News and music to start your week!

The Philadelphia Orchestra is collaborating with American Composers Orchestra to offer a closed reading session for six up-and-coming women composers.  Though not open to the public, the ensemble will perform and critique each work with the composer and administration from other ensembles in an effort to have more widespread knowledge of the composers.  Learn more about this unique new venture at the Philadelphia Inquirer.

As we approach the start of the new school year, the timely article at Musicology Now addresses issues of accessibility in the music history classroom.  Written by Kimberly Francis, Michael Accinno and Meagan Troop, the writers offer thoughtful observations and creative solutions – and an excellent reminder about the different needs that can all too often be ignored.

At Brass Chicks (for Women Who Kick Brass), Chloe Louise Swindler – a Boston-based trumpet player – shares her experiences in an article titled, How My Ethnicity Has Shaped Me as a Musician.  She discusses her experience not only of recognizing early on the lack of women in the brass world, but also the lack of diversity in classical music more generally – and how she plans to move on from here.

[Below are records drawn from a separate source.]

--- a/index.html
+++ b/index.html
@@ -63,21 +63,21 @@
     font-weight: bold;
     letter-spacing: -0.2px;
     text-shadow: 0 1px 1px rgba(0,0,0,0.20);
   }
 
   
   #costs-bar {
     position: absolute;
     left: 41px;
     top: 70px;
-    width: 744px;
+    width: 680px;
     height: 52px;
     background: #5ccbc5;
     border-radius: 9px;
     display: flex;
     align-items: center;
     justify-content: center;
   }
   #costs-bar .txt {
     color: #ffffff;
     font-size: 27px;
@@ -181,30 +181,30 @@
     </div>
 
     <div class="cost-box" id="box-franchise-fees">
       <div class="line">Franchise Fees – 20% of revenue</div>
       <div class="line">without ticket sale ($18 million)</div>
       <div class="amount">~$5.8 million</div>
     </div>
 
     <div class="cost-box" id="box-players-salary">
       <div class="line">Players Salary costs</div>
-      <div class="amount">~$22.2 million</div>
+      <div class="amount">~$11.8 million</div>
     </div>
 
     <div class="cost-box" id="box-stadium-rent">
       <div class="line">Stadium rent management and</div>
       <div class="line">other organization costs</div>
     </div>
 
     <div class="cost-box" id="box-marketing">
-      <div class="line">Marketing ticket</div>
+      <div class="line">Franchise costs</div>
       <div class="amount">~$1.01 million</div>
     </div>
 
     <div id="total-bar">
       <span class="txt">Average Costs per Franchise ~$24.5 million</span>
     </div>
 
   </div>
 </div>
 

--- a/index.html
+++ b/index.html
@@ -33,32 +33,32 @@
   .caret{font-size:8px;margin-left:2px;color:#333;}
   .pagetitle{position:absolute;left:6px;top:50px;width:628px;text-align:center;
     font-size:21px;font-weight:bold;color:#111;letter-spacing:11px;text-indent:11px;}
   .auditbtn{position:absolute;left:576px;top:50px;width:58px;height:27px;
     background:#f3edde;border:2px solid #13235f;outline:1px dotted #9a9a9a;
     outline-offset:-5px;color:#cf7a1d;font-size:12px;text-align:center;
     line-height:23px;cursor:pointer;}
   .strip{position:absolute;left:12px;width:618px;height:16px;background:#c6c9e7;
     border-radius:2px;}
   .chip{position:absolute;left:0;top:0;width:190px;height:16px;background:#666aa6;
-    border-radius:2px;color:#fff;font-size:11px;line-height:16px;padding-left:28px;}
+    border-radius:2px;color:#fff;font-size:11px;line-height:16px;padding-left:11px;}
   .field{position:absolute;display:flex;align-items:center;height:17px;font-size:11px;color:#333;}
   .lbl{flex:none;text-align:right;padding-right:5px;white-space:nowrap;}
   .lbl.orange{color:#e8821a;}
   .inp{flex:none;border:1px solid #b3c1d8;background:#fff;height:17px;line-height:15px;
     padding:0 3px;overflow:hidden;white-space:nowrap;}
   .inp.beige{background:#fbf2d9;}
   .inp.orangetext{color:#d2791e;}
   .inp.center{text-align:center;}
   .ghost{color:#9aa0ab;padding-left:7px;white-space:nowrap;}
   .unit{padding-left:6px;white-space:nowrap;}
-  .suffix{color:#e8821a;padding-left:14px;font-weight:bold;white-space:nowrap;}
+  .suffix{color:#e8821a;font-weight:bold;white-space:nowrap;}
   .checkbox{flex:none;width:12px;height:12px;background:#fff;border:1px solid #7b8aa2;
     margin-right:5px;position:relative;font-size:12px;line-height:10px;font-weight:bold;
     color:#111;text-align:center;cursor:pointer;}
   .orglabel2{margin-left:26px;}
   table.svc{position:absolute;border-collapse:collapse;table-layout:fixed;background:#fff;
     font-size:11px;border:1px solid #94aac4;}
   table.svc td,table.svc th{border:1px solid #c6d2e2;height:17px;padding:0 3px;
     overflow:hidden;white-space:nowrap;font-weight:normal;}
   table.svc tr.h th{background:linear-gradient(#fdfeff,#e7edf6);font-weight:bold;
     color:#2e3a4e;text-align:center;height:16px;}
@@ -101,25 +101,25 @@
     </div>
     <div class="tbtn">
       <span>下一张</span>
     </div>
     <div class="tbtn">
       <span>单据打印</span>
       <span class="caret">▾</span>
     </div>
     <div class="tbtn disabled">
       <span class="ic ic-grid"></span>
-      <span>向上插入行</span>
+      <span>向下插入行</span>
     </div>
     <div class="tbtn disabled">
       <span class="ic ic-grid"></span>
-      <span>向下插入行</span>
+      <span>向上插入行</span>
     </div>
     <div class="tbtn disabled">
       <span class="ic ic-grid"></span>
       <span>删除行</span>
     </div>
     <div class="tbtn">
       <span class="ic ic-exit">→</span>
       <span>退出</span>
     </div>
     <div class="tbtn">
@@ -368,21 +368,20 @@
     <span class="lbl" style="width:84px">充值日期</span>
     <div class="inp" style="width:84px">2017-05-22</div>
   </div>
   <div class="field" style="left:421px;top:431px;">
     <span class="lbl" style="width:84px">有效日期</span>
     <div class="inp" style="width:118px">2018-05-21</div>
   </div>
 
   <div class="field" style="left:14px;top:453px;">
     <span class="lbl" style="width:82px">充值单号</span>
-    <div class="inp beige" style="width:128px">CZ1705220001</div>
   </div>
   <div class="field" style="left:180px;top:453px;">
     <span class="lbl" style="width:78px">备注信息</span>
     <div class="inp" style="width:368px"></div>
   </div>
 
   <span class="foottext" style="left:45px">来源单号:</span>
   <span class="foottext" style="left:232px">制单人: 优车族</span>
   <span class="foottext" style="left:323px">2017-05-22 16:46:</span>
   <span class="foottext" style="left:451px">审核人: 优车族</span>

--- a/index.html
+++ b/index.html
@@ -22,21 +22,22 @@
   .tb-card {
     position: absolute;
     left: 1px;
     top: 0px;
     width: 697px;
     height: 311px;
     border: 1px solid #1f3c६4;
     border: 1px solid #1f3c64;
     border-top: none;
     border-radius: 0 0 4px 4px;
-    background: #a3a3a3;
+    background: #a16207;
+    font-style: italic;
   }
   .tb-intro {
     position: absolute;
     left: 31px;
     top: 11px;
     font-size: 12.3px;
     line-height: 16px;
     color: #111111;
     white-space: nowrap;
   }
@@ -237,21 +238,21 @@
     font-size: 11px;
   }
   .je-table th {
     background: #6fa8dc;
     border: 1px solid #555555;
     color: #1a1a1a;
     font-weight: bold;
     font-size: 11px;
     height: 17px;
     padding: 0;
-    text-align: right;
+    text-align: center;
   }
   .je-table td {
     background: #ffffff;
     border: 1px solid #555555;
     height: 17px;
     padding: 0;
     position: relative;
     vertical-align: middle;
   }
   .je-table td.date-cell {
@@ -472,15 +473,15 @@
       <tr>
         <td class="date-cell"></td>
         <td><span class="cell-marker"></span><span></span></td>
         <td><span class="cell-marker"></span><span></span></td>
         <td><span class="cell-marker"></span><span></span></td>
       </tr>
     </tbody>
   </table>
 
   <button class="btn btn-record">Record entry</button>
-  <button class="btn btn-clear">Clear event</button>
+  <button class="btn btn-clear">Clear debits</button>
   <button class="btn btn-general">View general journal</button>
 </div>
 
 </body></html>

At The Telegraph, two of the composers being heard at this year’s Proms (Roxanna Panufnik and Anna Meredith) discuss with reporter Ivan Hewett about the changes that are happening at The Proms when it comes to representation and diversity in programming.

The Boston Landmarks Orchestra is performing Amy Beach’s Bal Masqué on Aug. 22, as part of a lively (and free) program celebrating dance.  They will use our new edition of the work — learn more about Bal Masqué.

AND — help spread the word about our Performance Grants!

Let us know what we missed!  Email  [email protected]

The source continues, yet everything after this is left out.